25 DE ENERO

LA CONVERSIÓN DE SAN PABLO 

Saulo, más tarde San Pablo, fue ENEMIGO ACÉRRIMO del nombre cristiano. Tomó parte en el martirio de San Esteban, y mientras los demás lapidaban al santo diácono, él guardaba las vestiduras de los verdugos, como si, al decir de San Agustín, prestando un servicio a todos hubiera querido cooperar con todos en aquel crimen. Al inflamarse más y más su celo por la Sinagoga, ¿Cuáles no serían sus sentimientos en contra de los primeros cristianos? Llegó hasta el extremo de demandar autorización para poderlos perseguir fuera de Judea. Con este objeto se dirigía hacia Damasco, cuando una fuerza invisible le derribó en tierra y oyó una voz fuerte que decía: "Saulo, Saulo, ¿por qué me persigues?" Era Jesús quien le hablaba. ¡Cuán eficaz fue su palabra para él! Pablo se levantó convertido, y algunos días más tarde predicaba aquel Evangelio que tanto había aborrecido.

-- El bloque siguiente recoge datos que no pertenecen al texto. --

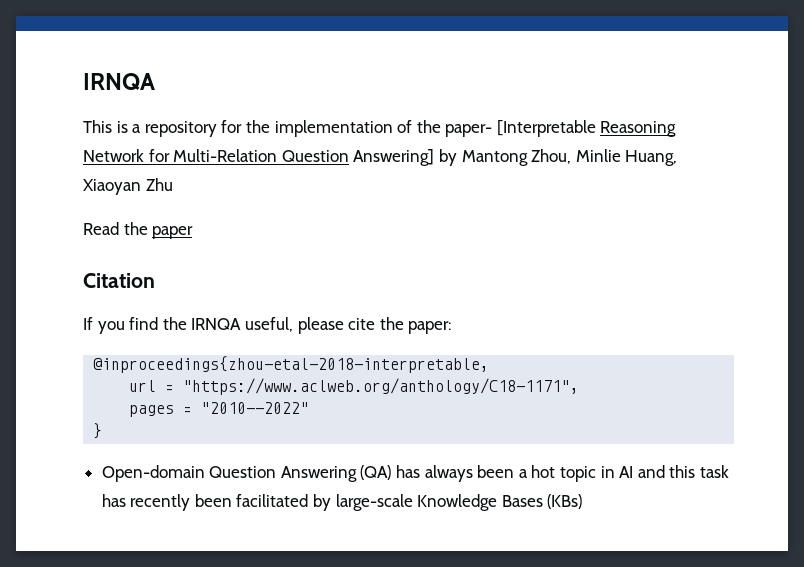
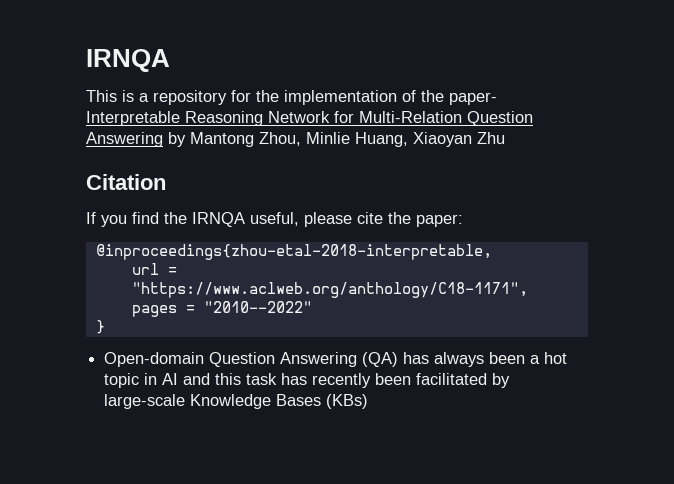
[496,120,596,137] [Interpretable -> [86,111,180,126] Interpretable
[353,149,435,166] Answering] -> [86,132,163,147] Answering
[83,222,194,239] // Read the paper -> (505, 138) none

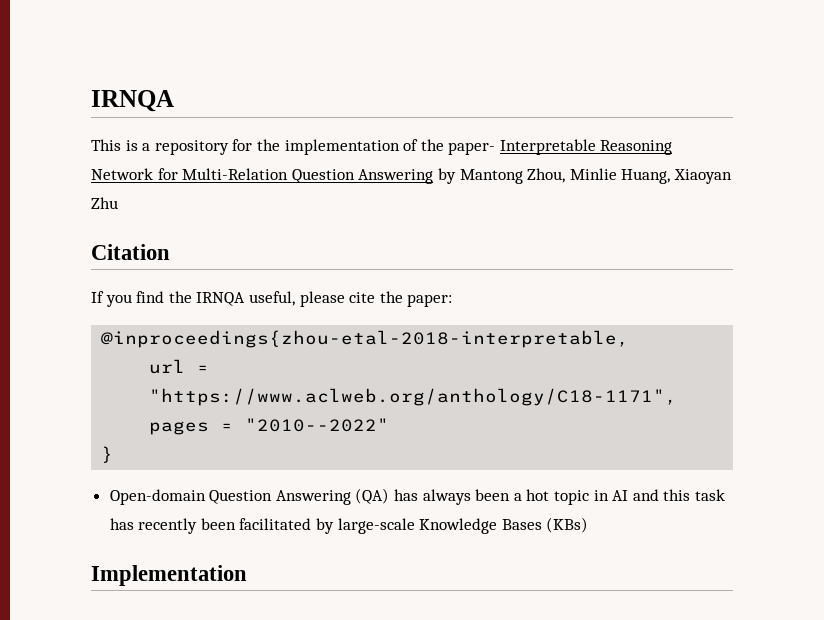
(369, 401) none -> [91,565,247,586] // Implementation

¡Oh Jesús, qué admirable es tu poder! En un momento TRANSFORMAS el lobo cruel en mansísimo cordero, haces del enemigo encarnizado contra tu Iglesia su más celoso defensor, siempre dispuesto a derramar por ella la sangre. ¿Quién podrá después de esto desesperar de su salvación? La conversión de Saulo es, según San Agustín, un prodigio más grande aún que la creación del universo. En efecto, para atraer hacia sí a ese pobre descarriado, Dios tuvo que despojarle de todos sus prejuicios, luchar contra su voluntad libre y rebelde, y quitar de su corazón aquel odio ciego y tenaz que tenía contra los cristianos, odio terriblemente arraigado en cuanto que estaba fomentado por un mal sentido celo por la ley del Sinaí. ¿Cómo allanar en un instante tantos obstáculos? ¡Oh fuerza victoriosa de la Gracia!, ¿por qué no tendremos más confianza en ti, pues contigo no habría tentación, ni adversidad, ni dificultad capaz de vencernos?

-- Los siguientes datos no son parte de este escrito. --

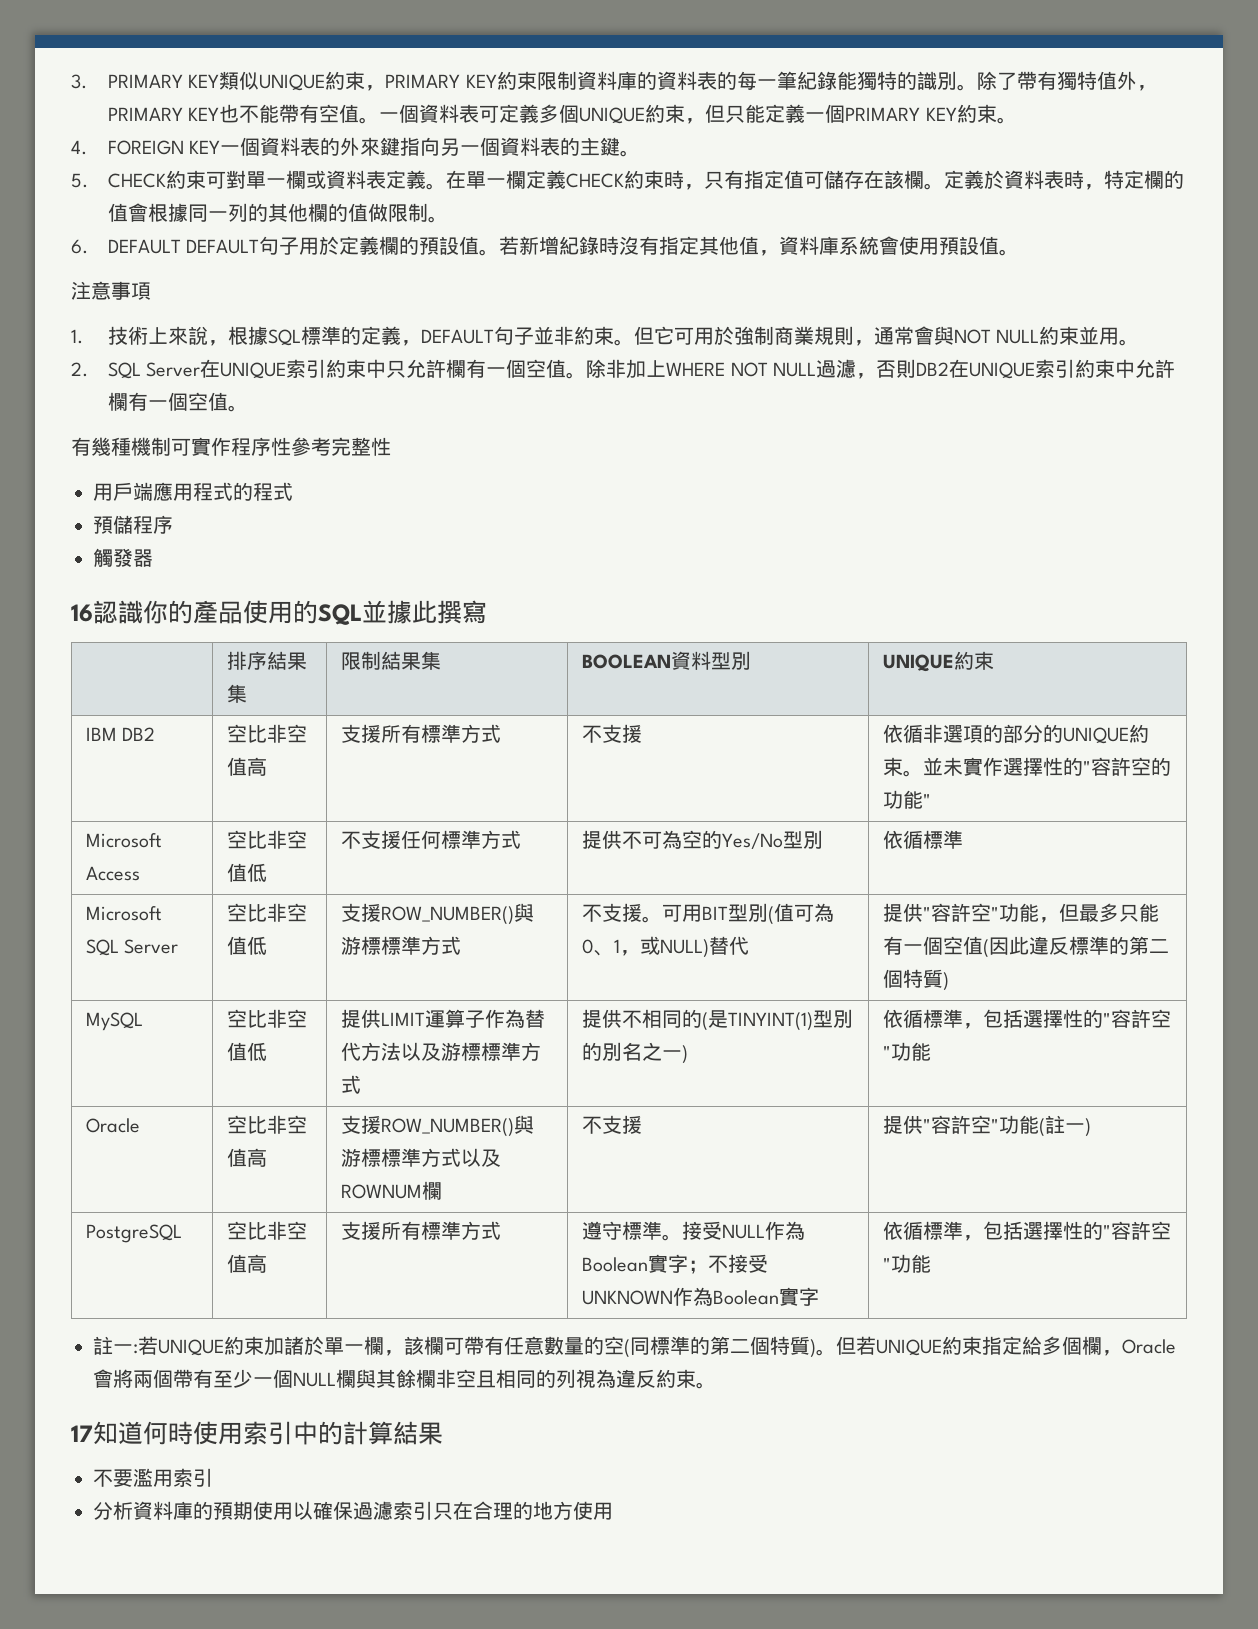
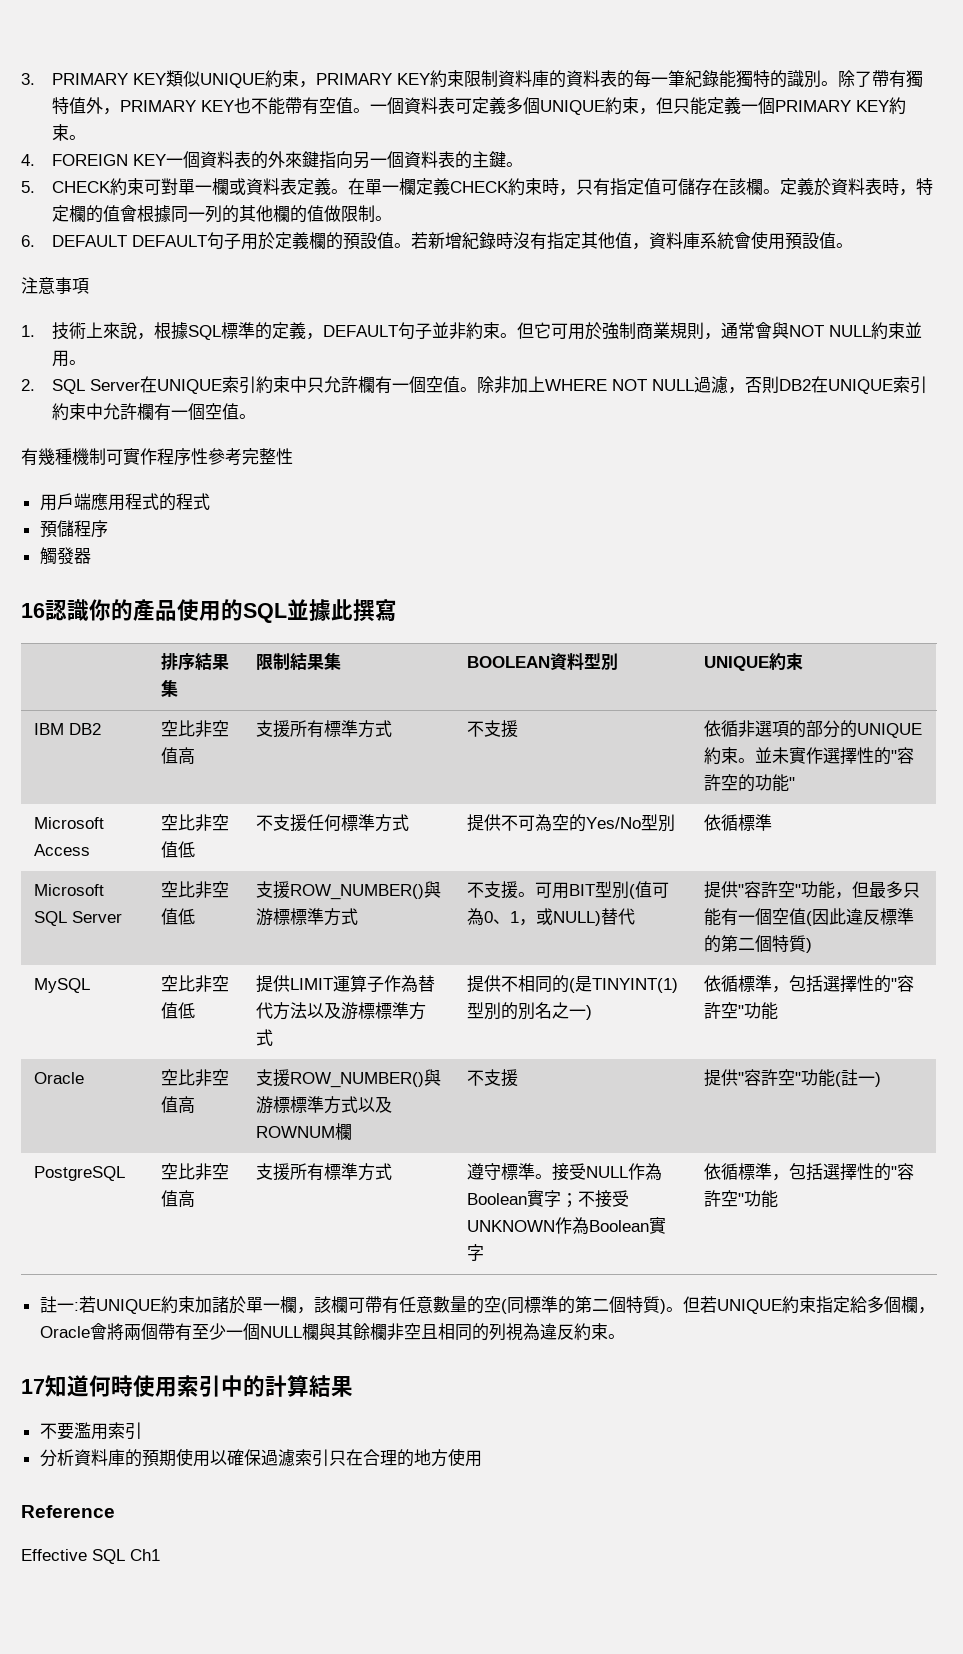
(613, 1511) none -> [21,1505,115,1518] [21,1549,160,1564] // Reference // Effective SQL Ch1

Examinemos si nuestra fe en Jesucristo es fuerte y ardorosa, en vez de ser débil y lánguida. ¿Por qué nuestro corazón ruin, desconfiado y cobarde, pone obstáculos a las gracias de la oración? ¡Oh Dios mío!, dilata tú mismo por la confianza este pobre corazón; inflámale, como al de tu Apóstol, con el deseo de cumplir en todo la voluntad de Cristo. Señor, ¿Qué sacrificios quieres que te ofrezca? ¿Mis pensamientos, mis deseos, mis afectos, mis palabras, mi conducta? Aquí me tienes dispuesto a ofrecerte todo mi ser y a cumplir en todo tu divina voluntad.